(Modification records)
== Segment start ==
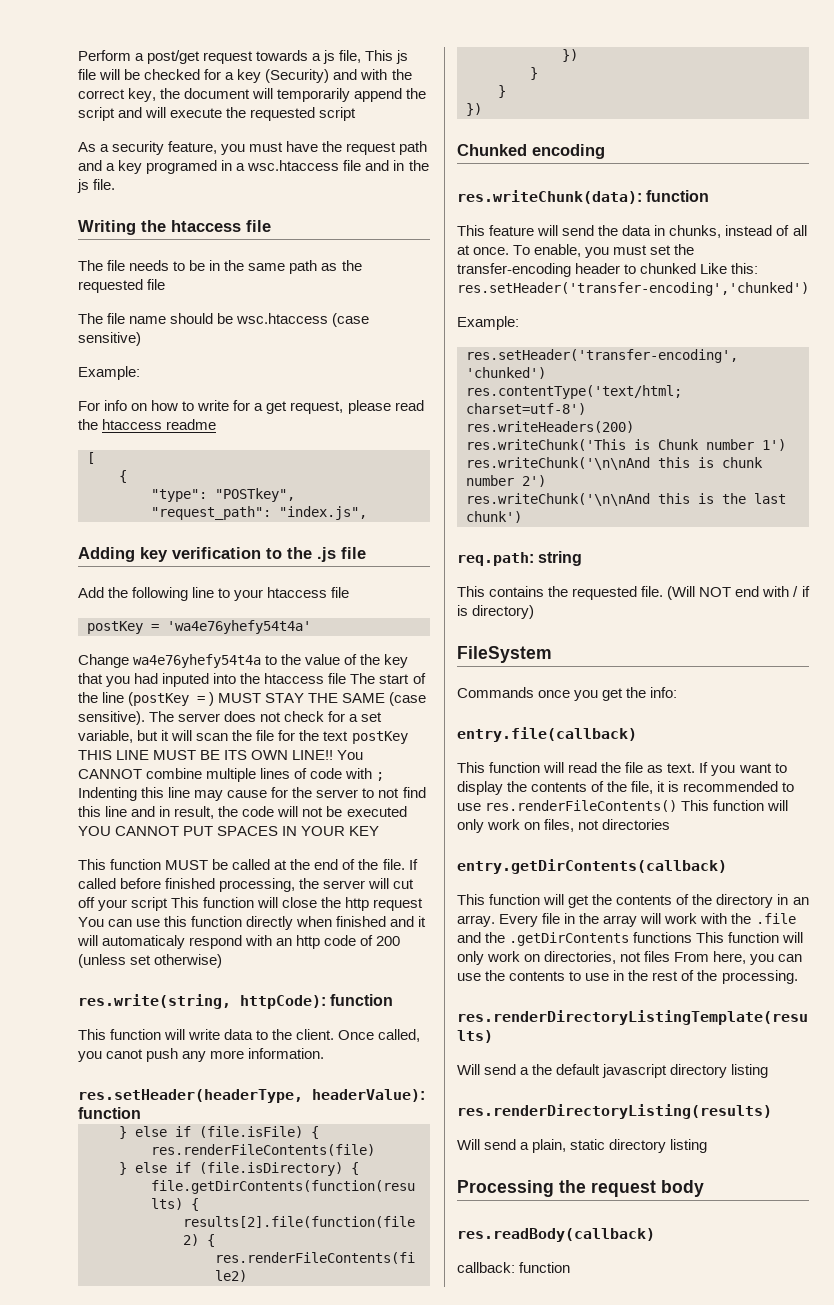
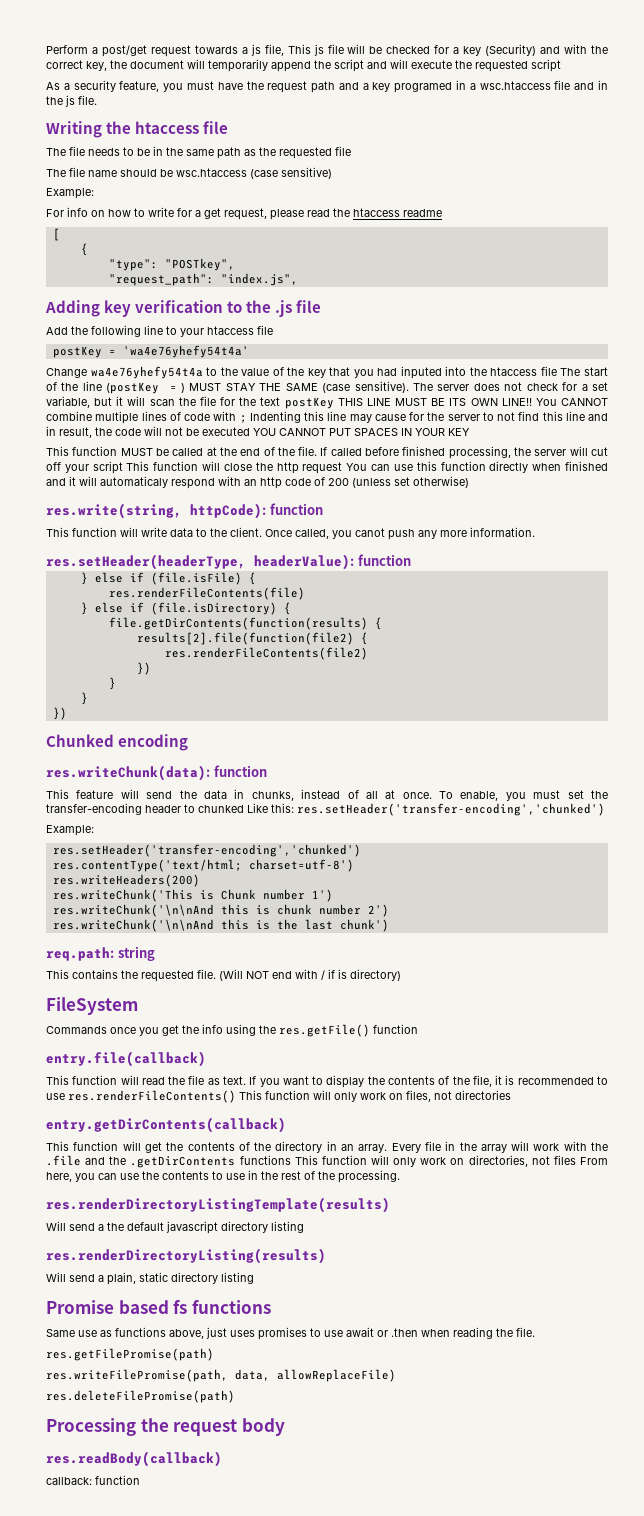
[650,687,678,698] info: -> [202,1024,418,1037] info using the res.getFile() function
(708, 1146) none -> [46,1300,271,1314] [46,1327,535,1340] [46,1348,214,1361] [46,1369,396,1382] [46,1390,235,1403] // Promise based fs functions // Same use as functions above, just uses promises to use await or .then when reading the file. // res.getFilePromise(path) // res.writeFilePromise(path, data, allowReplaceFile) // res.deleteFilePromise(path)

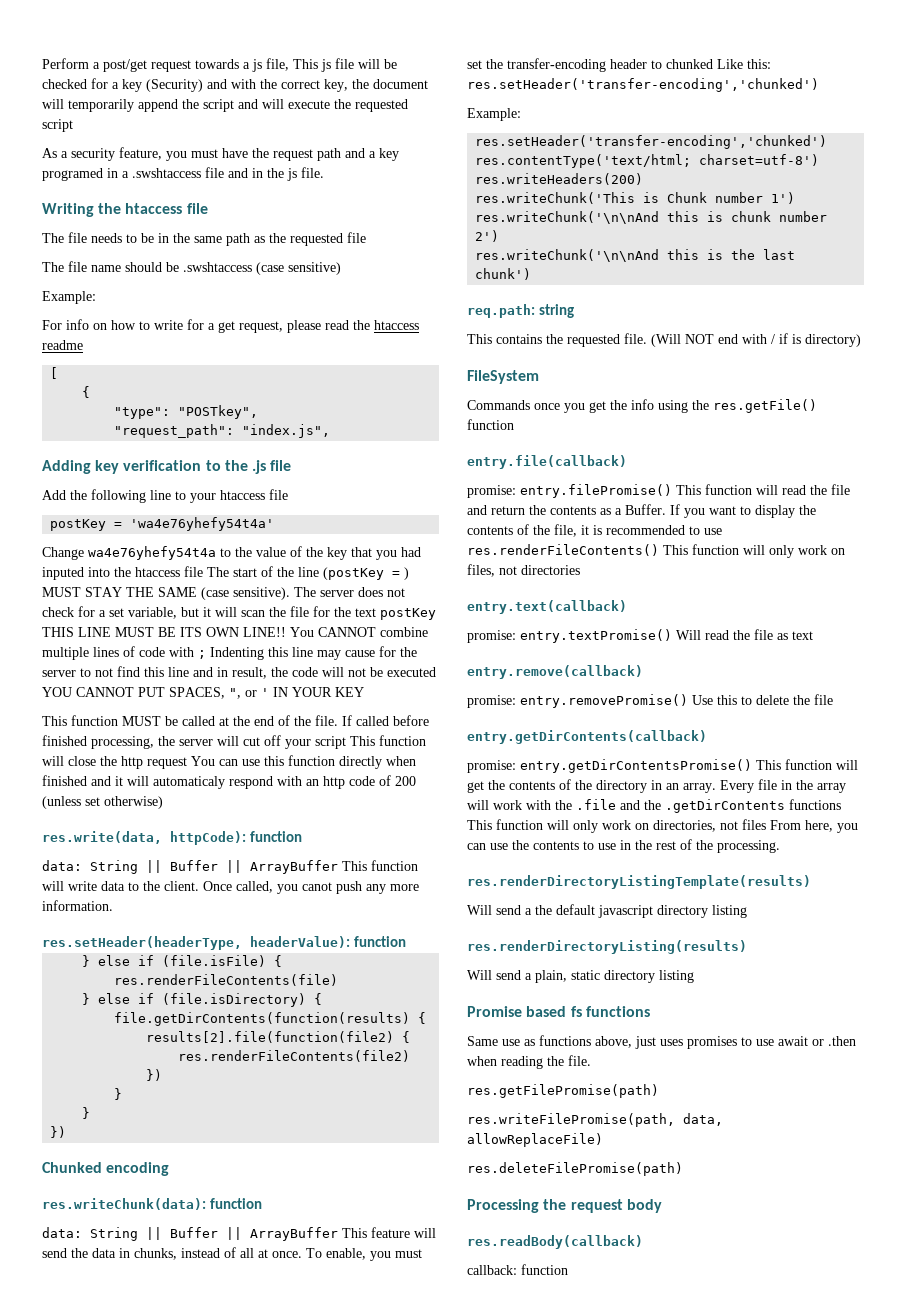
[479,81,551,90] wsc.htaccess -> [132,168,201,178] .swshtaccess
[176,168,247,177] wsc.htaccess -> [183,262,252,272] .swshtaccess
[354,428,398,436] SPACES -> [169,687,269,699] SPACES, ", or '
[46,503,182,519] res.write(string, -> [42,831,162,844] res.write(data,
(323, 509) none -> [42,860,338,874] data: String || Buffer || ArrayBuffer
(267, 771) none -> [42,1227,338,1241] data: String || Buffer || ArrayBuffer
(206, 1059) none -> [467,484,672,498] promise: entry.filePromise()
[207,1076,246,1085] as text. -> [467,504,666,515] and return the contents as a Buffer.
(511, 1095) none -> [467,600,627,614] [467,629,813,643] [467,665,643,679] [467,694,833,708] // entry.text(callback) // promise: entry.textPromise() Will read the file as text // entry.remove(callback) // promise: entry.removePromise() Use this to delete the file
(286, 1125) none -> [467,759,752,773] promise: entry.getDirContentsPromise()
== Segment end ==
What the task asks
An exact copy of the entries above is needed, with the pictures removed.

Response
[650,687,678,698] info: -> [202,1024,418,1037] info using the res.getFile() function
(708, 1146) none -> [46,1300,271,1314] [46,1327,535,1340] [46,1348,214,1361] [46,1369,396,1382] [46,1390,235,1403] // Promise based fs functions // Same use as functions above, just uses promises to use await or .then when reading the file. // res.getFilePromise(path) // res.writeFilePromise(path, data, allowReplaceFile) // res.deleteFilePromise(path)

[479,81,551,90] wsc.htaccess -> [132,168,201,178] .swshtaccess
[176,168,247,177] wsc.htaccess -> [183,262,252,272] .swshtaccess
[354,428,398,436] SPACES -> [169,687,269,699] SPACES, ", or '
[46,503,182,519] res.write(string, -> [42,831,162,844] res.write(data,
(323, 509) none -> [42,860,338,874] data: String || Buffer || ArrayBuffer
(267, 771) none -> [42,1227,338,1241] data: String || Buffer || ArrayBuffer
(206, 1059) none -> [467,484,672,498] promise: entry.filePromise()
[207,1076,246,1085] as text. -> [467,504,666,515] and return the contents as a Buffer.
(511, 1095) none -> [467,600,627,614] [467,629,813,643] [467,665,643,679] [467,694,833,708] // entry.text(callback) // promise: entry.textPromise() Will read the file as text // entry.remove(callback) // promise: entry.removePromise() Use this to delete the file
(286, 1125) none -> [467,759,752,773] promise: entry.getDirContentsPromise()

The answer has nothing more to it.